Si tratta in realtà di un testo, senza entrare nel merito per brevità, a tratti incostituzionale, che segna un tentativo di ritorno al rito inquisitorio e che tende alla burocratizzazione del processo. Ed è anche ipocrita quando all’articolo 12, a mente del quale le fasi processuali debbono essere contingentate da tempi prestabiliti, non si prevede alcuna sanzione processuale, ma solo quella disciplinare in caso di “negligenza inescusabile”.

Questo significa che sanzione non sarà mai e mai i termini saranno rispettati. Sarà sempre tutto scusabile, con il carico di lavoro che c’è, con la carenza di personale che c’è e via seguitando.

Ma il ministro ha subito recuperato ricordando un ordine del giorno della Camera che impegna il parlamento a puntuali interventi di riforma che tendano a garantire processi più brevi e nel rispetto del diritto di difesa e del dibattimento come luogo di elezione della dialettica processuale.
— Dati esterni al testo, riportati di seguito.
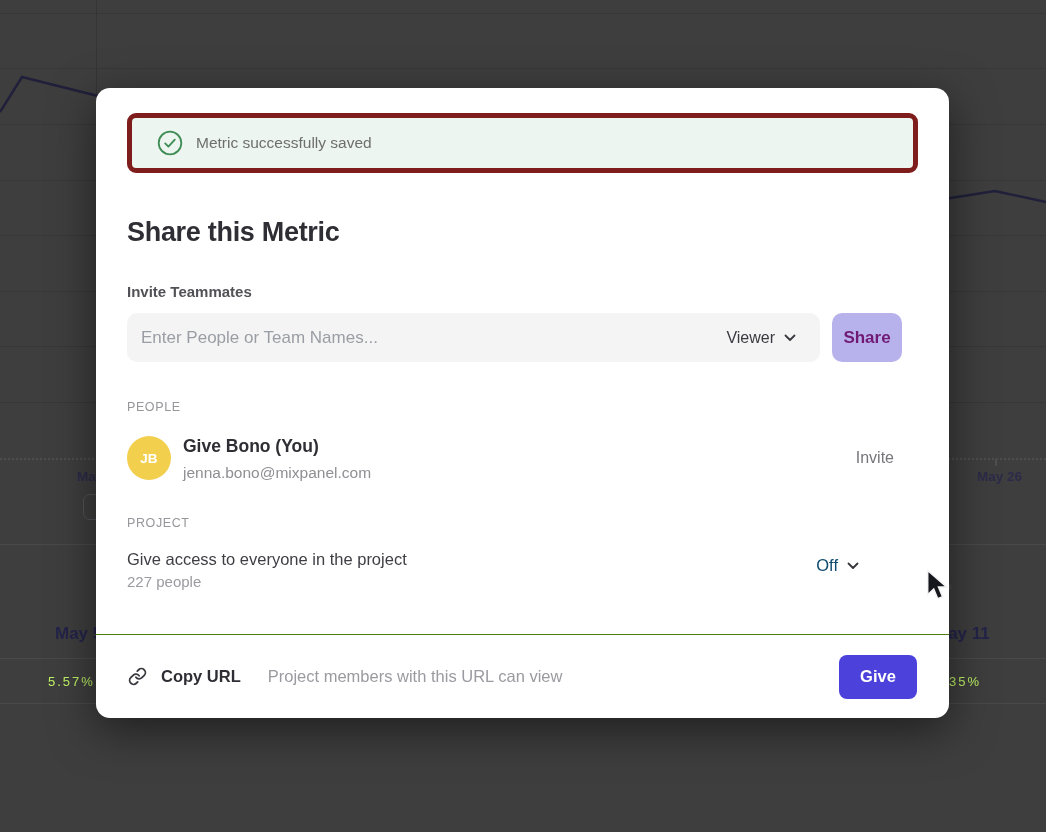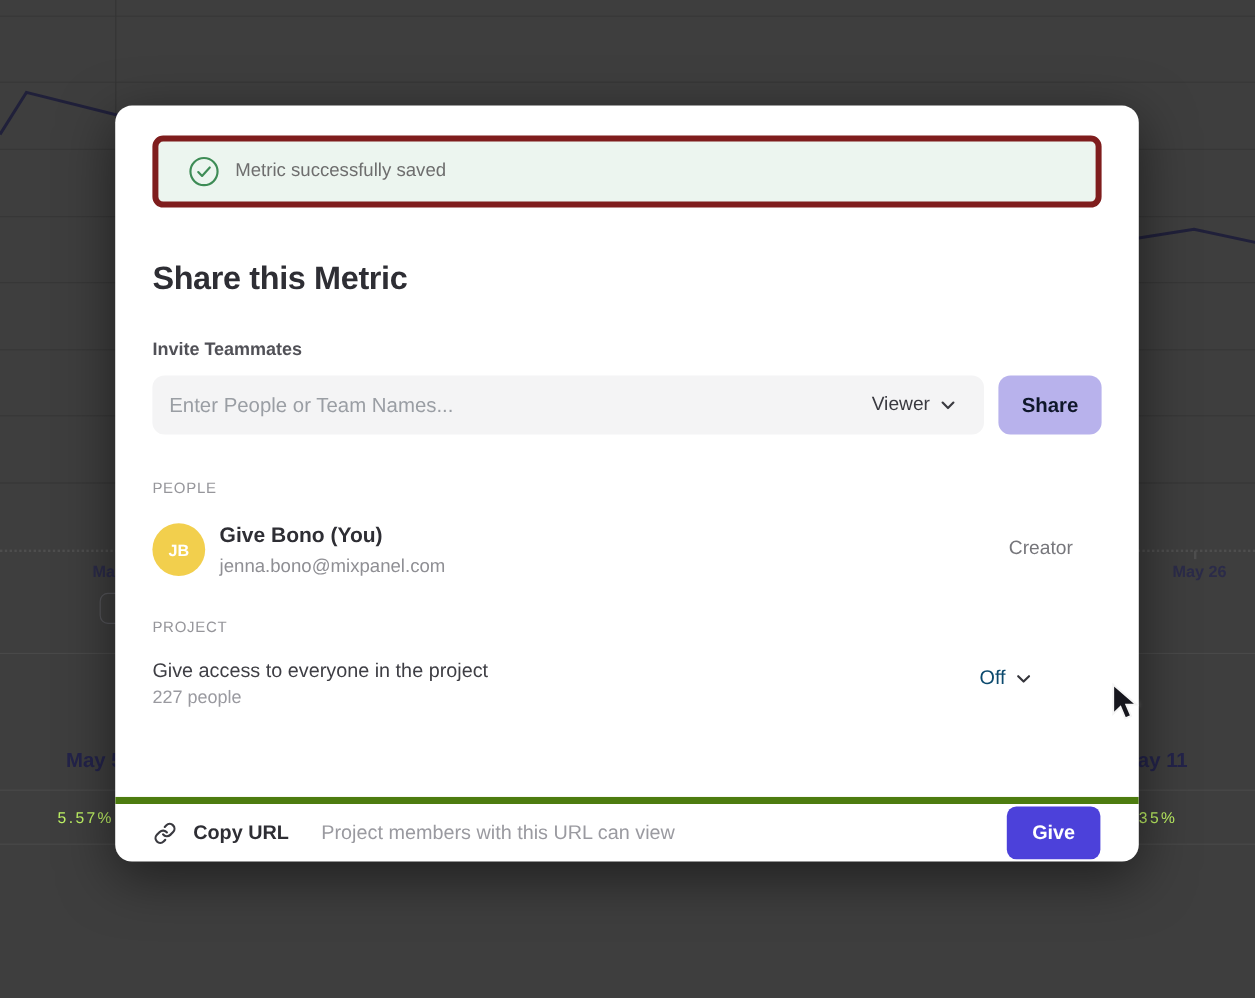--- a/index.html
+++ b/index.html
@@ -31,41 +31,41 @@
   .modal-title { margin-top:44px; color:#2e2e34; font-size:27px; font-weight:700; letter-spacing:-0.3px; }
 
   .invite-label { margin-top:35px; color:#515157; font-size:15px; font-weight:600; }
   .invite-row { margin-top:13px; display:flex; align-items:center; gap:12px; }
   .invite-input-wrap { position:relative; width:693px; height:49px; background:#f4f4f5; border-radius:10px; }
   .invite-input { width:100%; height:100%; background:transparent; border:none; outline:none;
                   padding:0 110px 0 14px; font-size:17px; color:#3a3a40; font-family:inherit; }
   .invite-input::placeholder { color:#9a9ea4; opacity:1; }
   .role-select { position:absolute; right:24px; top:0; height:49px; display:flex; align-items:center; gap:9px;
                  color:#3a3a40; font-size:16px; font-weight:500; cursor:pointer; }
-  .share-btn { width:86px; height:49px; border:none; border-radius:10px; background:#b8b2ec;
-               color:#0f172a; font-size:17px; font-weight:700; font-family:inherit; }
+  .share-btn { width:70px; height:49px; border:none; border-radius:10px; background:#b8b2ec;
+               color:#701a75; font-size:17px; font-weight:700; font-family:inherit; }
 
   .section-heading { margin-top:38px; color:#96969b; font-size:12.5px; letter-spacing:0.6px; }
 
   .member-row { margin-top:22px; display:flex; position:relative; }
   .avatar { width:44px; height:44px; border-radius:50%; background:#f2cf4d; color:#ffffff;
             font-size:13.5px; font-weight:700; display:flex; align-items:center; justify-content:center; }
   .member-text { margin-left:12px; }
   .member-name { color:#2e2e34; font-size:17.5px; font-weight:700; }
   .member-email { margin-top:7px; color:#8f8f94; font-size:15.5px; }
   .member-role { position:absolute; right:24px; top:13px; color:#76767b; font-size:16px; }
 
   .project-section { margin-top:34px; }
   .project-row { margin-top:20px; position:relative; }
   .project-title { color:#3e3e44; font-size:16.5px; }
   .project-subtitle { margin-top:4px; color:#9a9aa0; font-size:15px; }
   .access-select { position:absolute; right:59px; top:6px; display:flex; align-items:center; gap:9px;
                    color:#0c4a6e; font-size:16.5px; font-weight:500; cursor:pointer; }
 
-  .modal-footer { position:absolute; left:0; right:0; bottom:0; height:54px; border-top:6px solid #4d7c0f;
+  .modal-footer { position:absolute; left:0; right:0; bottom:0; height:84px; border-top:1px solid #4d7c0f;
                   display:flex; align-items:center; padding:0 32px; border-radius:0 0 14px 14px; }
   .copyurl { display:flex; align-items:center; gap:14px; cursor:pointer; }
   .copyurl-label { color:#2e2e34; font-size:16.5px; font-weight:700; }
   .footer-hint { margin-left:27px; color:#9a9aa0; font-size:16.5px; }
   .done-btn { margin-left:auto; width:78px; height:44px; border:none; border-radius:8px; background:#4c41da;
               color:#ffffff; font-size:16.5px; font-weight:700; font-family:inherit; }
 
   .cursor { position:absolute; left:926px; top:569px; filter:drop-shadow(0 0 2px rgba(255,255,255,0.85)); }
 </style>
 </head>
@@ -135,21 +135,21 @@
     </div>
 
     <div class="section-heading">PEOPLE</div>
 
     <div class="member-row">
       <div class="avatar">JB</div>
       <div class="member-text">
         <div class="member-name">Give Bono (You)</div>
         <div class="member-email">jenna.bono@mixpanel.com</div>
       </div>
-      <div class="member-role">Creator</div>
+      <div class="member-role">Invite</div>
     </div>
 
     <div class="project-section">
       <div class="section-heading" style="margin-top:0;">PROJECT</div>
       <div class="project-row">
         <div class="project-title">Give access to everyone in the project</div>
         <div class="project-subtitle">227 people</div>
         <div class="access-select">
           <span>Off</span>
           <span style="display:flex;">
Insomma, aria pura.

Si permetta infine di dire, con una punta di orgoglio, che la relazione, dalle risorse per la giustizia, agli strumenti deflattivi, alla ragionevole durata, ripercorre un documento ed una proposta dell’associazione “La Marianna”.

Non abbiamo certo la pretesa e la convinzione che il ministro ci abbia letti, per così dire, ma sentirla parlare, con le nostre stesse parole, della distinzione tra “tempo dell’oblio” (la prescrizione) e “tempo del processo” (la decadenza dell’azione penale) è stato per noi, che abbiamo contribuito a quei testi, motivo di soddisfazione. In allora, già alcuni anni orsono, scrivevamo infatti cosi:

“La prescrizione è il “tempo dell’oblio”, non è il “tempo del processo”.

Essa segna il momento dell’affievolirsi delle ragioni (retributive e preventive) che giustificano la pena. Non solo, essa garantisce anche il diritto di difesa poiché tanto maggiore è la distanza dai fatti, tanto più difficoltosa è la ricostruzione probatoria e la possibilità di ricercare prove a discarico.

Per tali ragioni essa non si dovrebbe riferire al tempo del processo, ma al periodo intercorrente tra il reato e l’attivazione della pretesa punitiva dello Stato. […] Diverso dalla prescrizione è l’istituto, de iure condendo, della decadenza dell’azione penale. Quest’ultima è obbligatoria, tuttavia il suo esercizio va bilanciato con un altro principio costituzionale (e sovranazionale): “la ragionevole durata”. […] in attuazione degli artt. 111 COST., 6 CEDU e 117 COST, si propone l’introduzione di un elemento nuovo che influisce sull’esercizio dell’azione penale: il tempo.

Un tempo decorso il quale essa si estingue poiché, se continuasse, lo farebbe in violazione di diritti fondamentali. […] Più razionale ed efficace prevedere che un processo, superati determinati termini perentori, si fermi”.

Questa è stata una delle possibili riforme che Cartabia ha evocato il 15 marzo 2021 in Commissione Giustizia, fosse la volta buona.